** DATA TO EXAMINE **
• • • • • • •
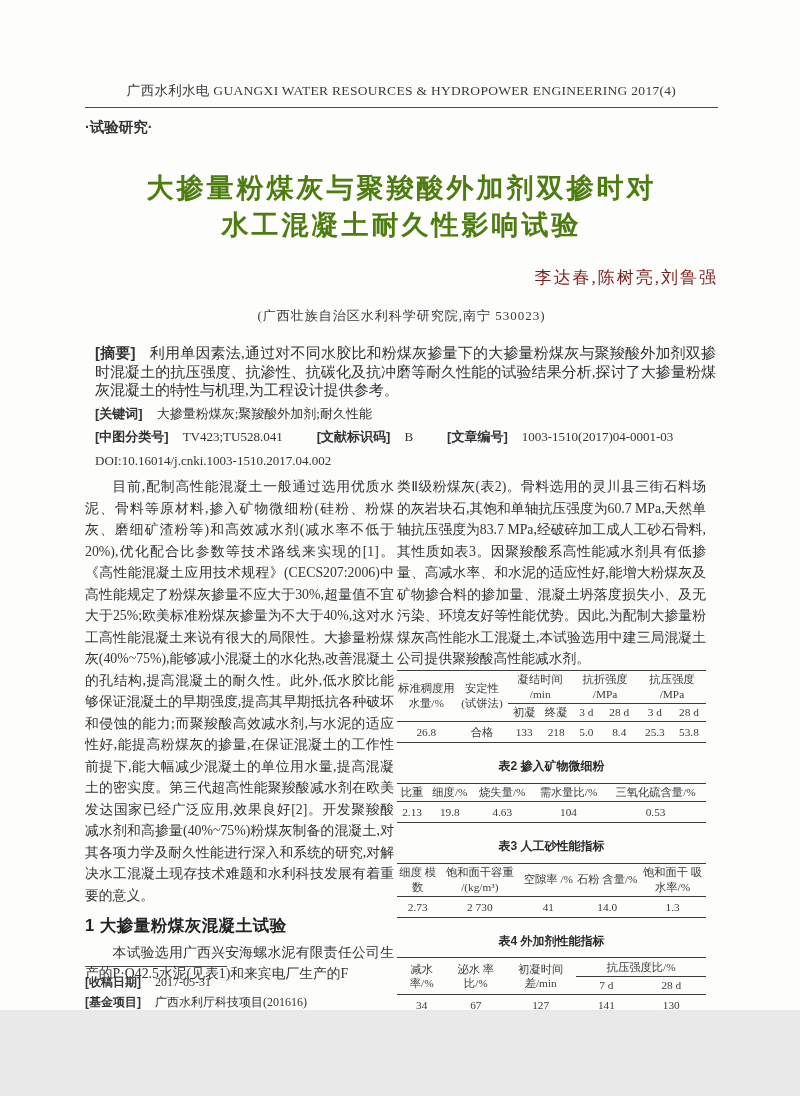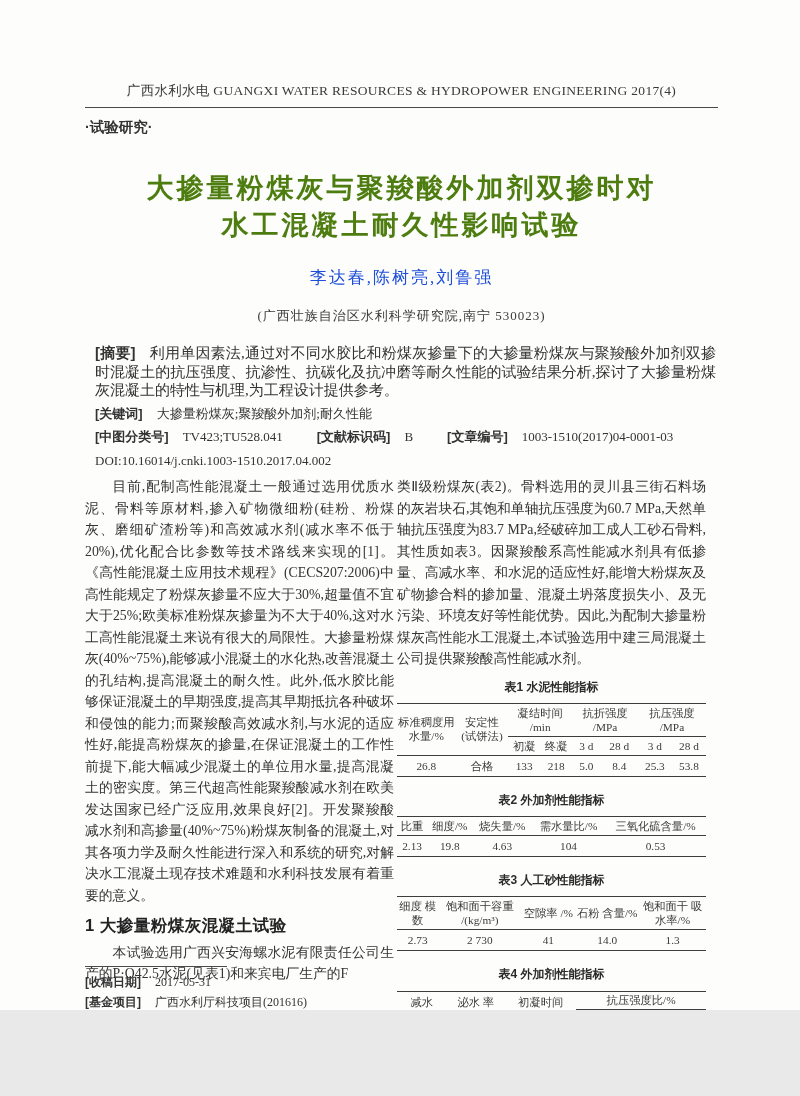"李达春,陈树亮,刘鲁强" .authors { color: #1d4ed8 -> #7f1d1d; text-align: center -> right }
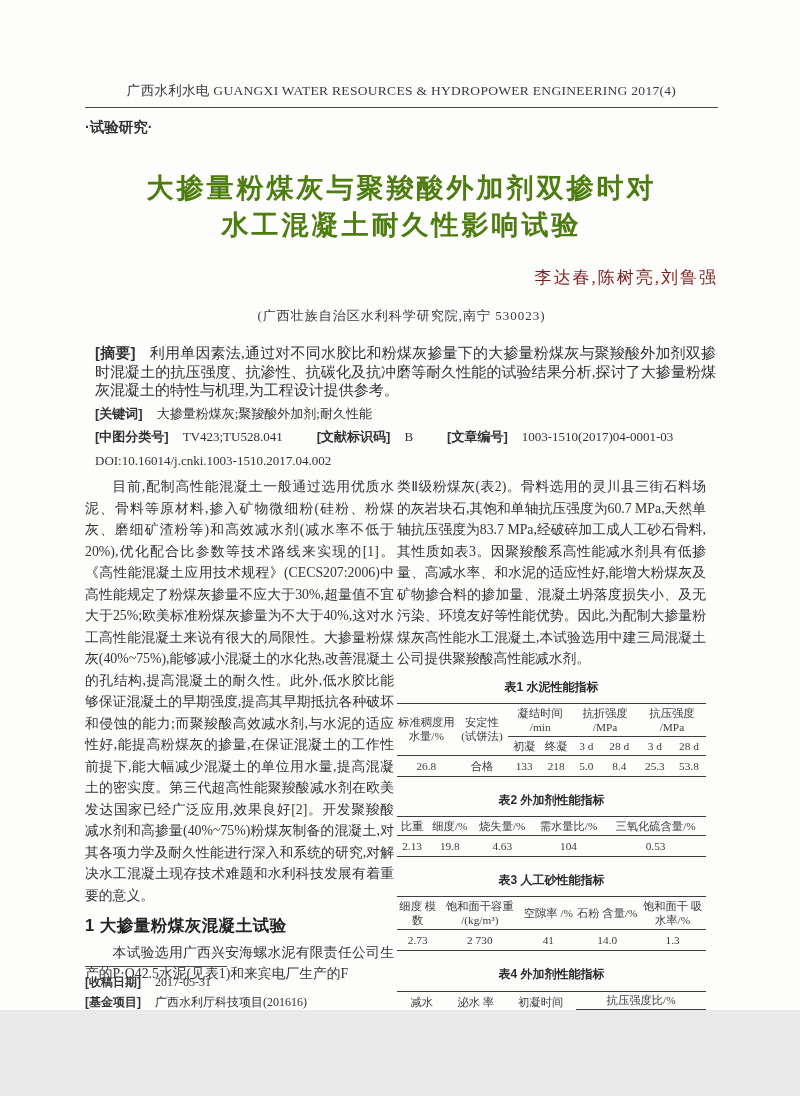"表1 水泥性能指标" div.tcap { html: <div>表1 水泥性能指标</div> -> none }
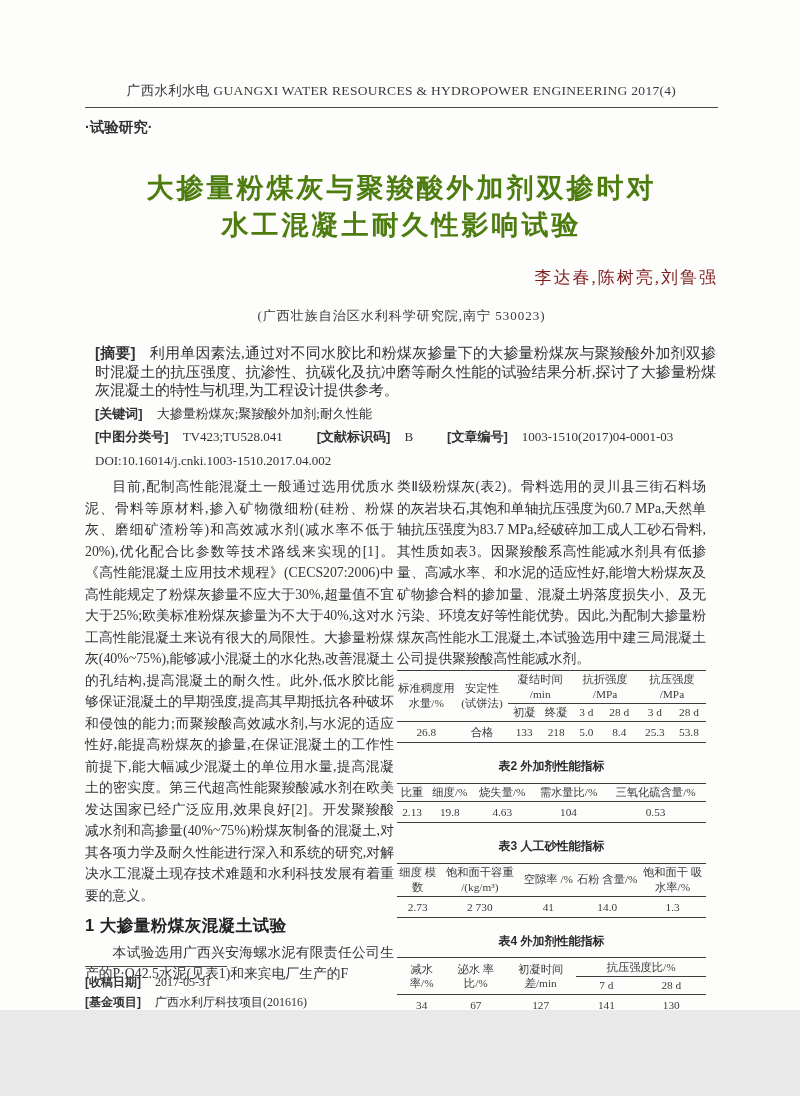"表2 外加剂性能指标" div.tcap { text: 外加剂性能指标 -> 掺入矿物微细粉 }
• • • • • • •
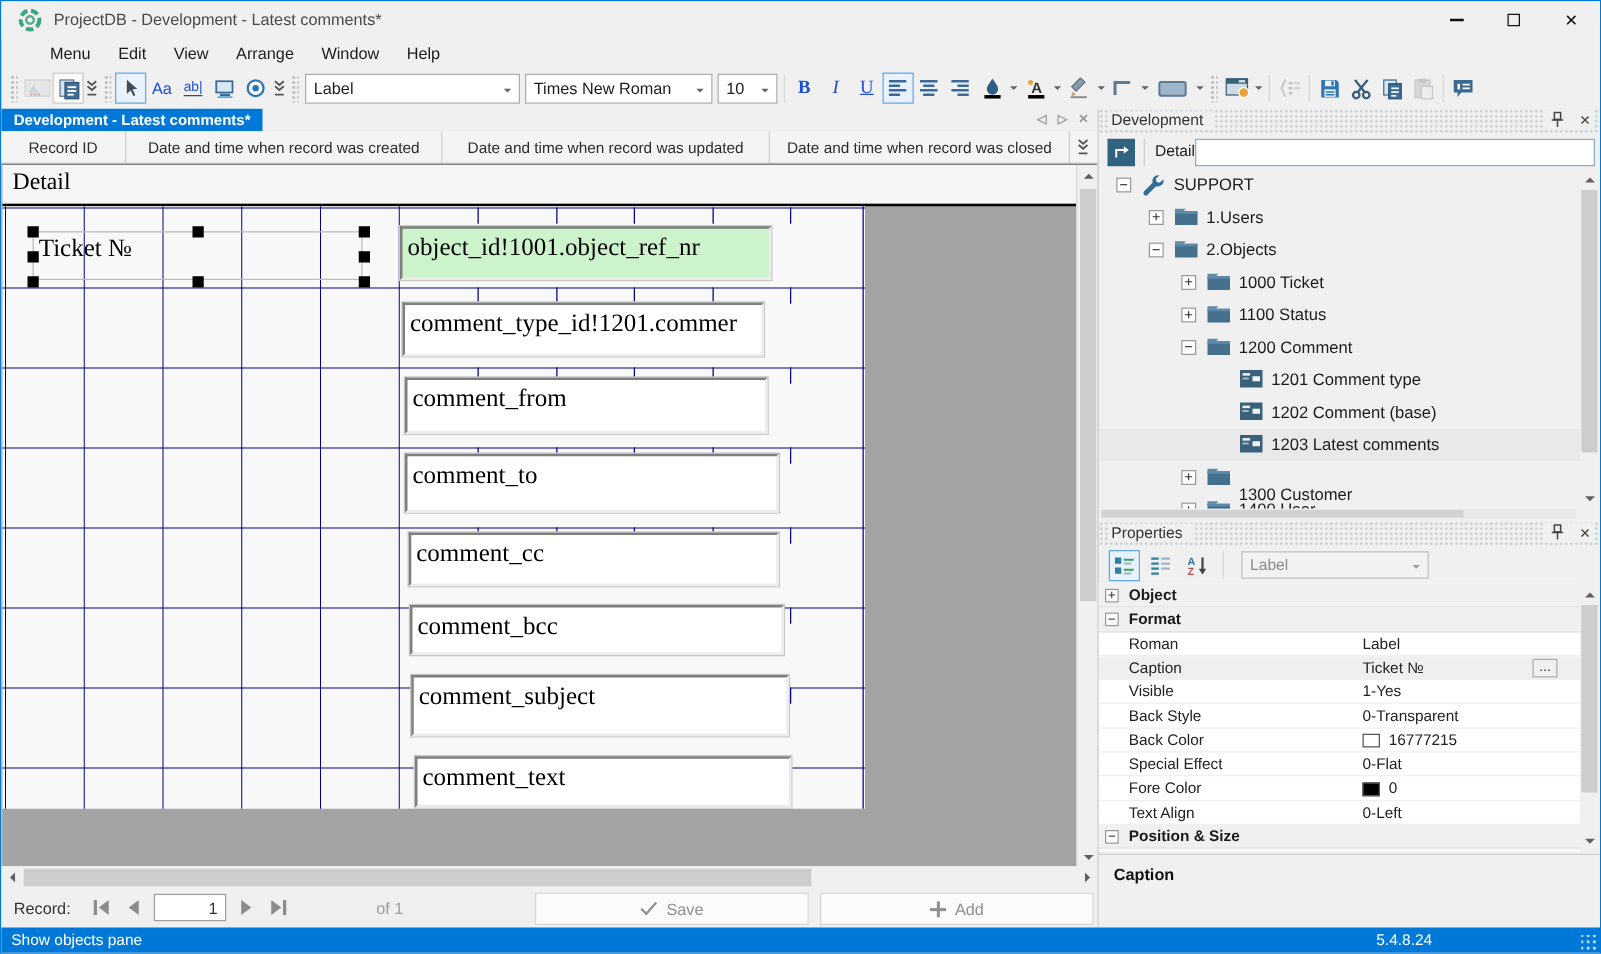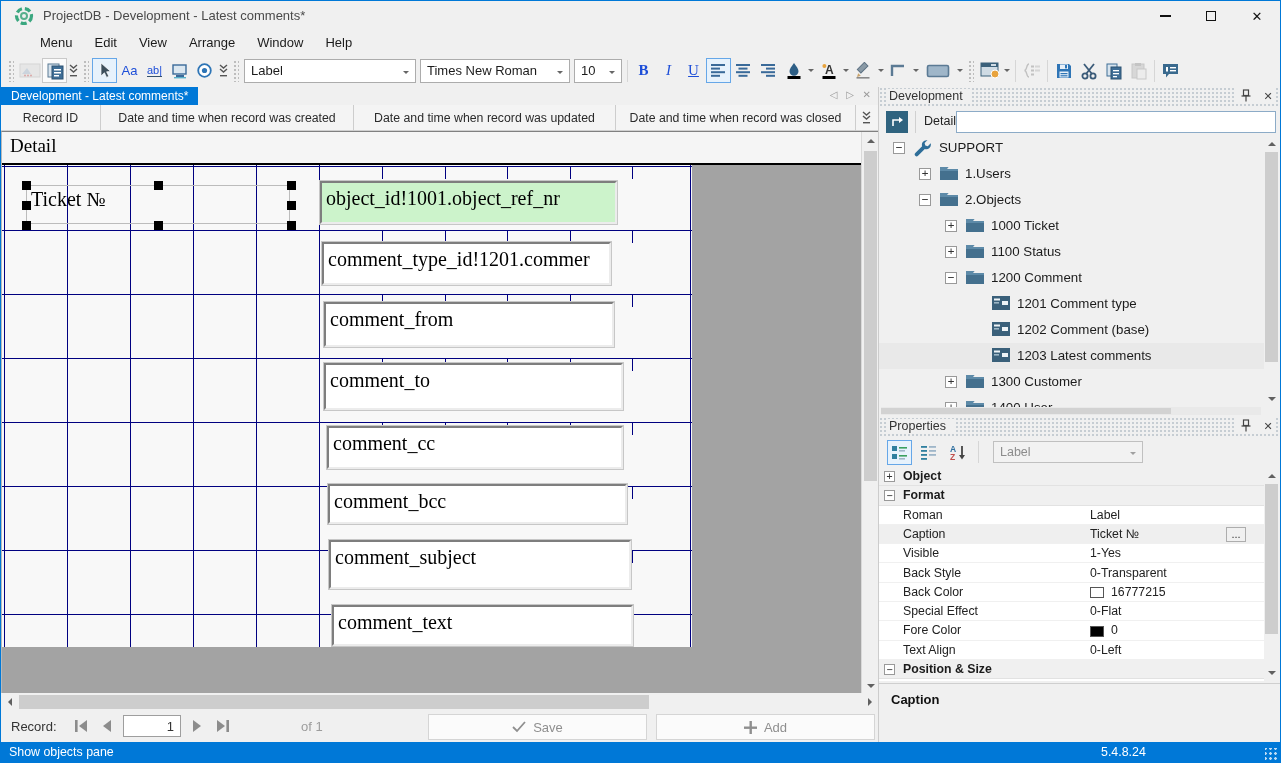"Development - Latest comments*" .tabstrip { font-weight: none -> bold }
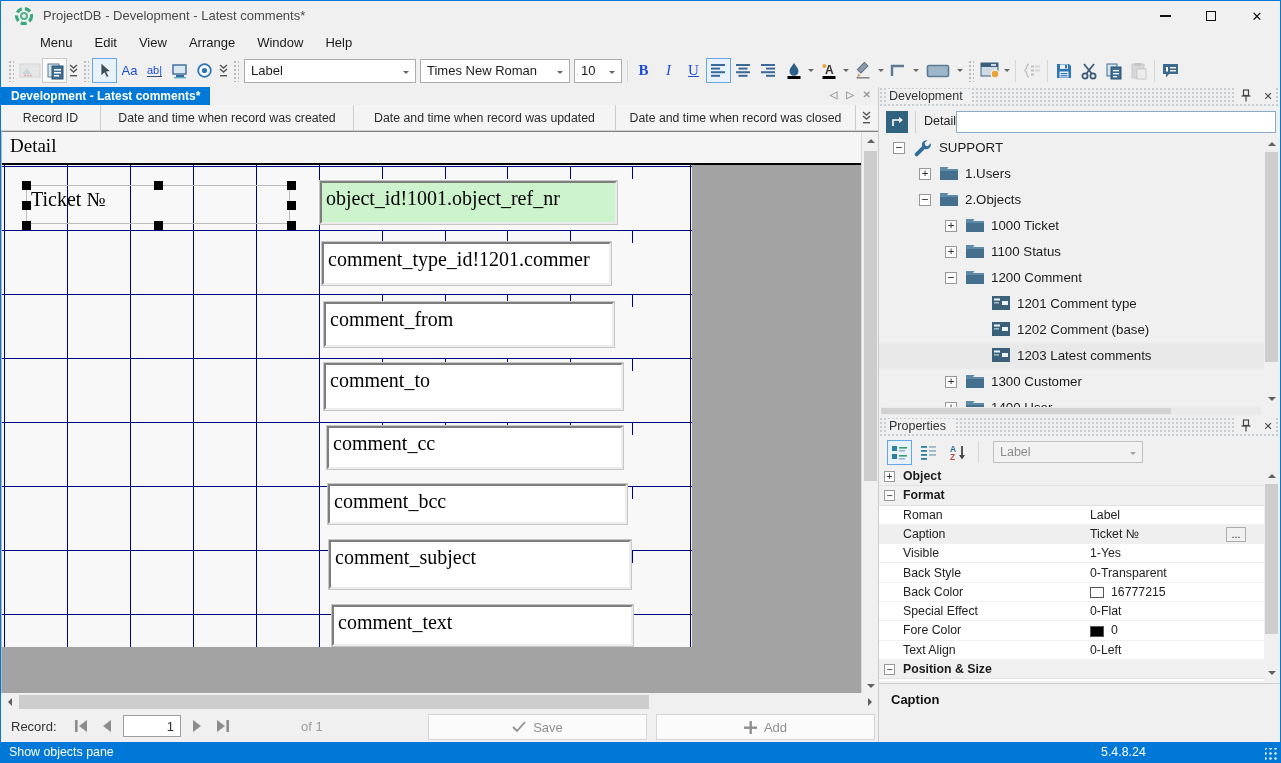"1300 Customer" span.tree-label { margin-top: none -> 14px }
• • • • • • •
** WORK TO COMPLETE **
In the listing above, find the line containing "color: #1d4ed8 ->" and the line containing "text: 外加剂性能指标 ->". Reproduce those lines and all between them exactly, with no pictures and nothing more.

** TASK OUTPUT **
"李达春,陈树亮,刘鲁强" .authors { color: #1d4ed8 -> #7f1d1d; text-align: center -> right }
"表1 水泥性能指标" div.tcap { html: <div>表1 水泥性能指标</div> -> none }
"表2 外加剂性能指标" div.tcap { text: 外加剂性能指标 -> 掺入矿物微细粉 }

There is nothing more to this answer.